The person will tell you if they’re available. Never assume they are. Being ill does not mean being responsible for others’ emotional needs.


Mistaking bursts of productivity for “everything is fine”

Many people living with chronic illness develop productivity bursts as a coping mechanism. Doing, creating, organizing—sometimes intensely—can be a way to:

  • regain a sense of control,

  • prove to oneself that they’re still capable,

  • protect self-esteem,

  • or temporarily distract from pain.


This is not a sign of recovery.


The mistake is:

  • expecting more,

  • raising expectations,

  • or later criticizing the person for not being able to sustain that pace.

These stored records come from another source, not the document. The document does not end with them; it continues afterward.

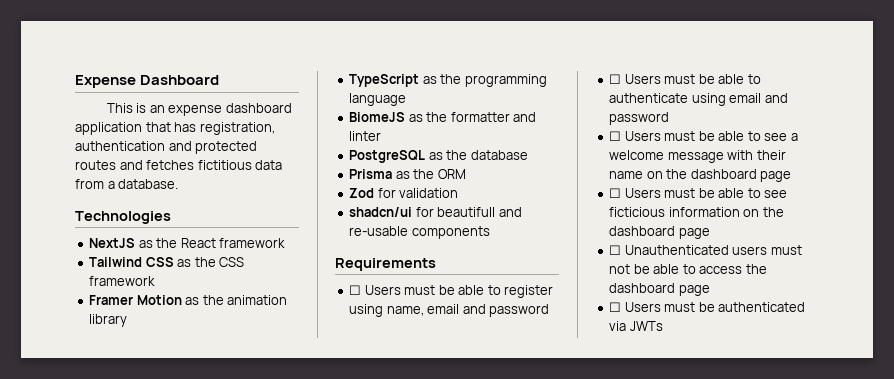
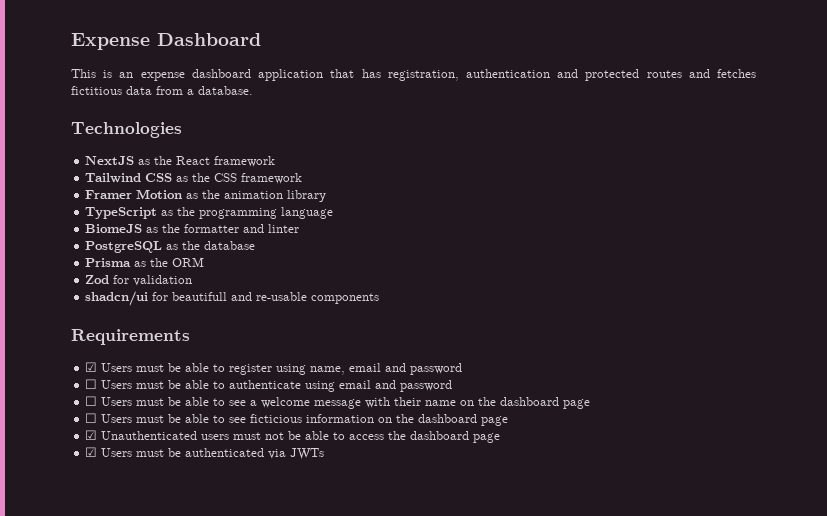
- ☐ Users must be able to register using name, email and password
+ ☑ Users must be able to register using name, email and password
- ☐ Unauthenticated users must not be able to access the dashboard page
+ ☑ Unauthenticated users must not be able to access the dashboard page
- ☐ Users must be authenticated via JWTs
+ ☑ Users must be authenticated via JWTs

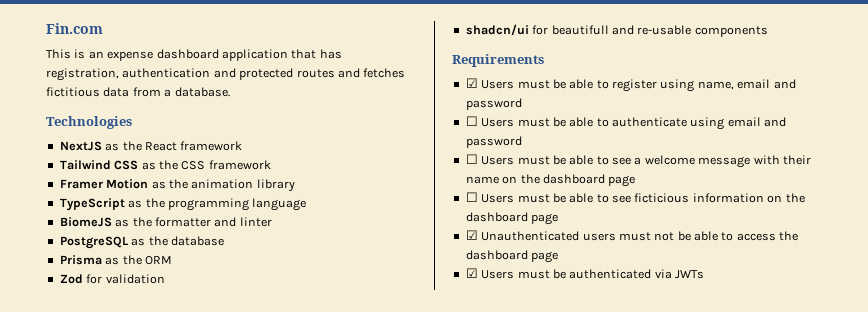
- Expense Dashboard
+ Fin.com

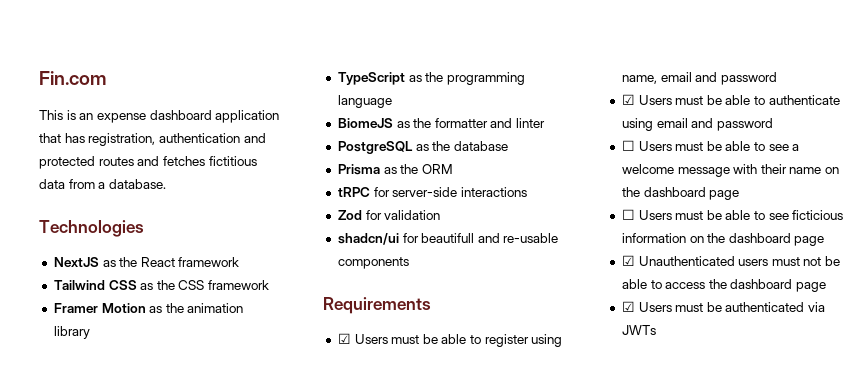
+ tRPC for server-side interactions
- ☐ Users must be able to authenticate using email and password
+ ☑ Users must be able to authenticate using email and password

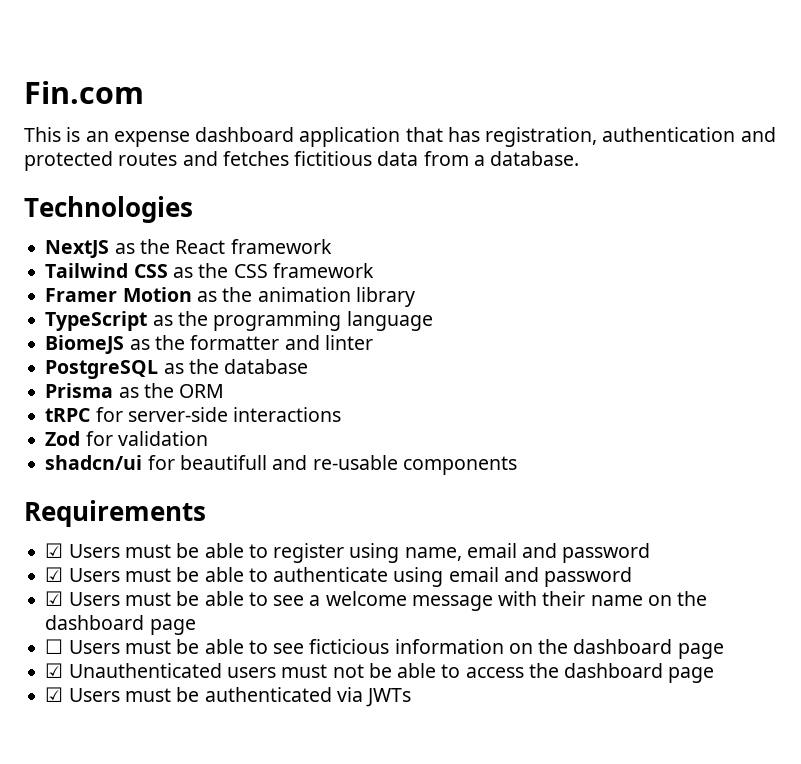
- ☐ Users must be able to see a welcome message with their name on the dashboard page
+ ☑ Users must be able to see a welcome message with their name on the dashboard page

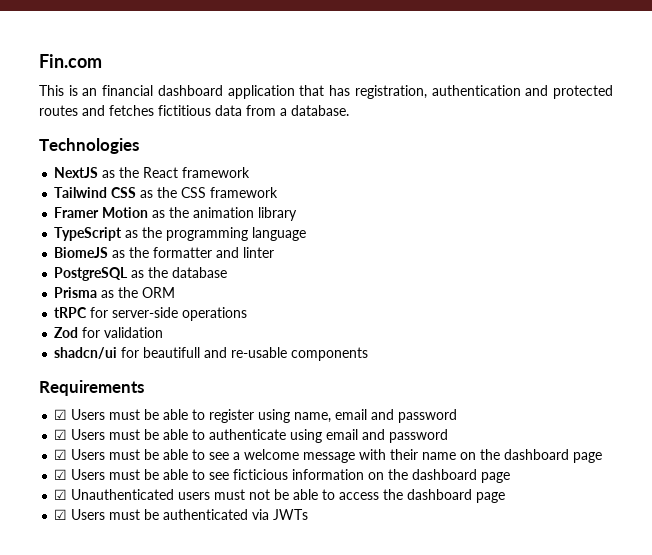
- This is an expense dashboard application that has registration, authentication and protected routes and fetches fictitious data from a database.
+ This is an financial dashboard application that has registration, authentication and protected routes and fetches fictitious data from a database.
- tRPC for server-side interactions
+ tRPC for server-side operations
- ☐ Users must be able to see ficticious information on the dashboard page
+ ☑ Users must be able to see ficticious information on the dashboard page

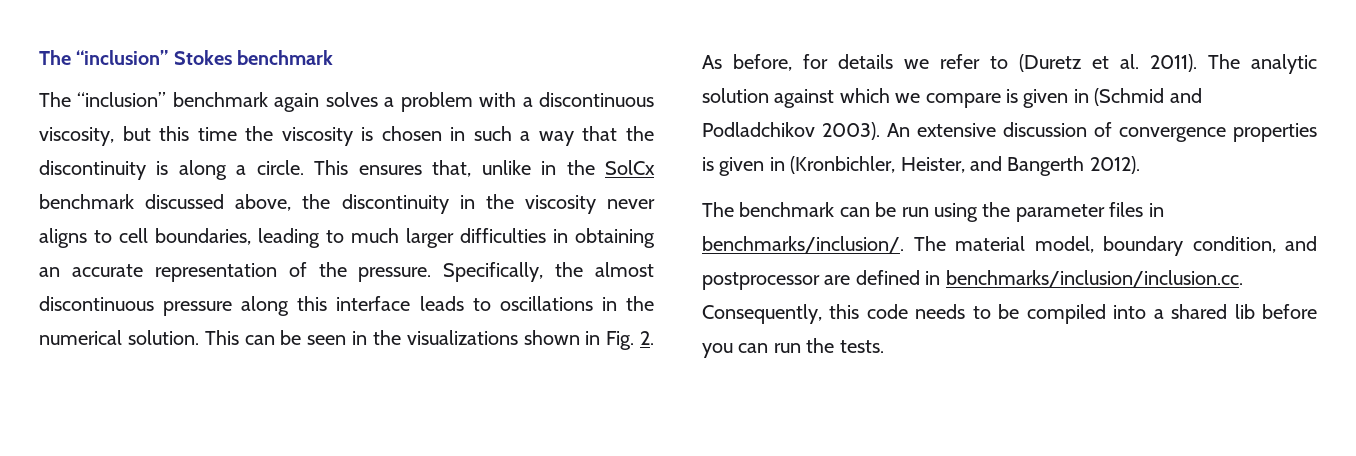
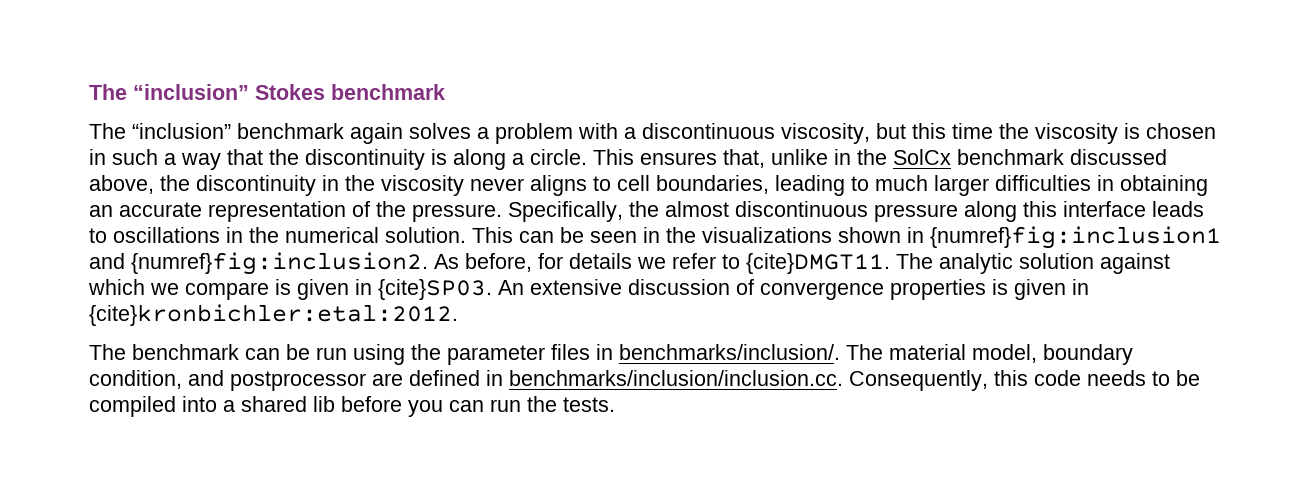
- This can be seen in the visualizations shown in Fig. 2. As before, for details we refer to (Duretz et al. 2011).
+ This can be seen in the visualizations shown in {numref}fig:inclusion1 and {numref}fig:inclusion2. As before, for details we refer to {cite}DMGT11.
- The analytic solution against which we compare is given in (Schmid and Podladchikov 2003).
+ The analytic solution against which we compare is given in {cite}SP03.
- An extensive discussion of convergence properties is given in (Kronbichler, Heister, and Bangerth 2012).
+ An extensive discussion of convergence properties is given in {cite}kronbichler:etal:2012.

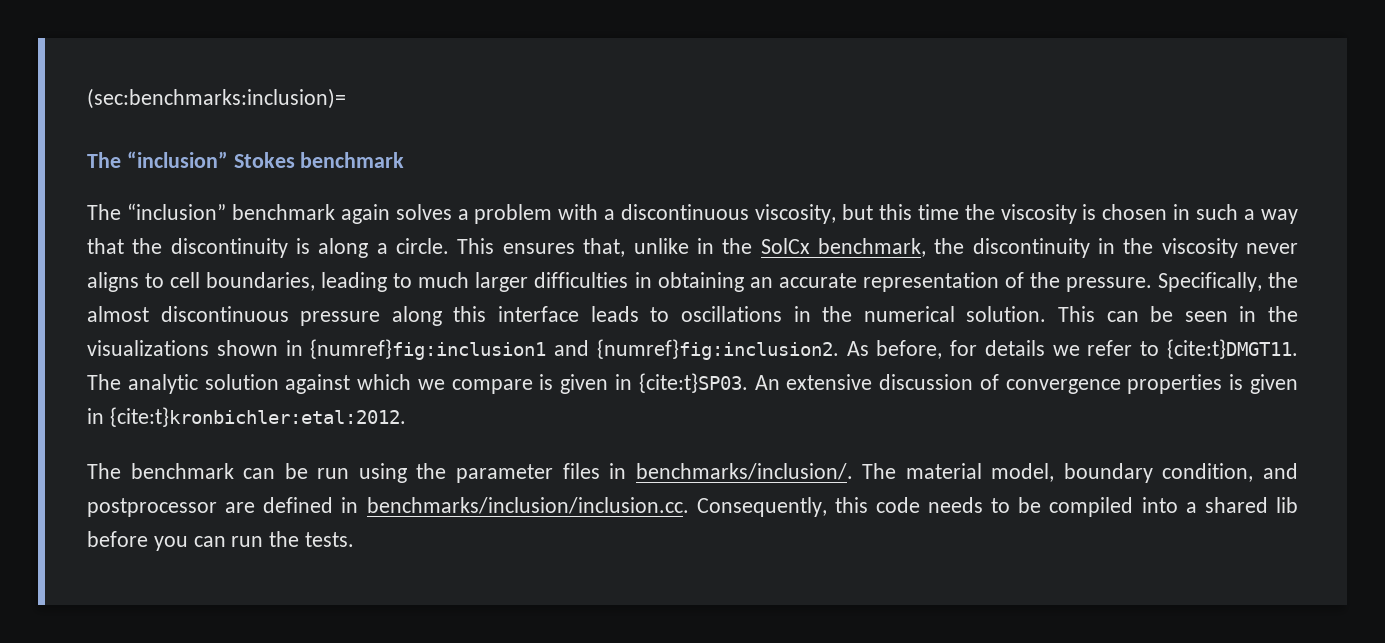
+ (sec:benchmarks:inclusion)=
- This ensures that, unlike in the SolCx benchmark discussed above, the discontinuity in the viscosity never aligns to cell boundaries, leading to much larger difficulties in obtaining an accurate representation of the pressure.
+ This ensures that, unlike in the SolCx benchmark, the discontinuity in the viscosity never aligns to cell boundaries, leading to much larger difficulties in obtaining an accurate representation of the pressure.
- As before, for details we refer to {cite}DMGT11.
+ As before, for details we refer to {cite:t}DMGT11.
- The analytic solution against which we compare is given in {cite}SP03.
+ The analytic solution against which we compare is given in {cite:t}SP03.
- An extensive discussion of convergence properties is given in {cite}kronbichler:etal:2012.
+ An extensive discussion of convergence properties is given in {cite:t}kronbichler:etal:2012.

The crash will come. And it often comes hard.


Behaviours to Embrace: Being a True Ally


Simply being present

Presence often matters more than words.

Being present means:

  • accepting that you won’t fully understand,

  • respecting silence,

  • allowing emotions without trying to fix them.

Sometimes, the greatest support is simply walking alongside someone—without questions.


Educating yourself

Taking the time to learn about the person’s condition is a profound act of respect.

It means:

  • reading about the illness,

  • understanding symptoms and impacts,

  • recognizing fluctuations between “good” and “bad” days,

  • accepting that what’s true today may change tomorrow.

The more you understand, the less the person has to explain—and the less alone they’ll feel.


Offering concrete support

Accompanying someone to a medical appointment means:

  • sharing the mental load,

  • hearing information firsthand,

  • asking questions,

  • better understanding the decisions being made.

It fosters healthier communication and reduces misunderstandings.


Creating a shared pain scale

Pain is subjective. A 5/10 for one person may be a 10/10 for another.

Establishing a shared scale helps:

  • avoid misinterpretation,

  • respond more appropriately,

  • build mutual trust.


Seeing the person beyond the illness

Invisible illness can deeply erode self-esteem. It can make someone feel defined solely by pain.

Continuing to:

  • invite them out (without pressure),

  • offer genuine compliments,

  • recognize their strengths and qualities,


helps remind them that they are more than their condition.


In Closing

You don’t need to understand everything. You don’t need the right words. You don’t need solutions.


You simply need to be there.


And sometimes, that changes everything.


Mains floues pressées contre une surface opaque, évoquant une présence invisible et une pression intérieure.
Invisible illnesses leave marks we can’t see, but that are felt in every fibre of the body and the soul.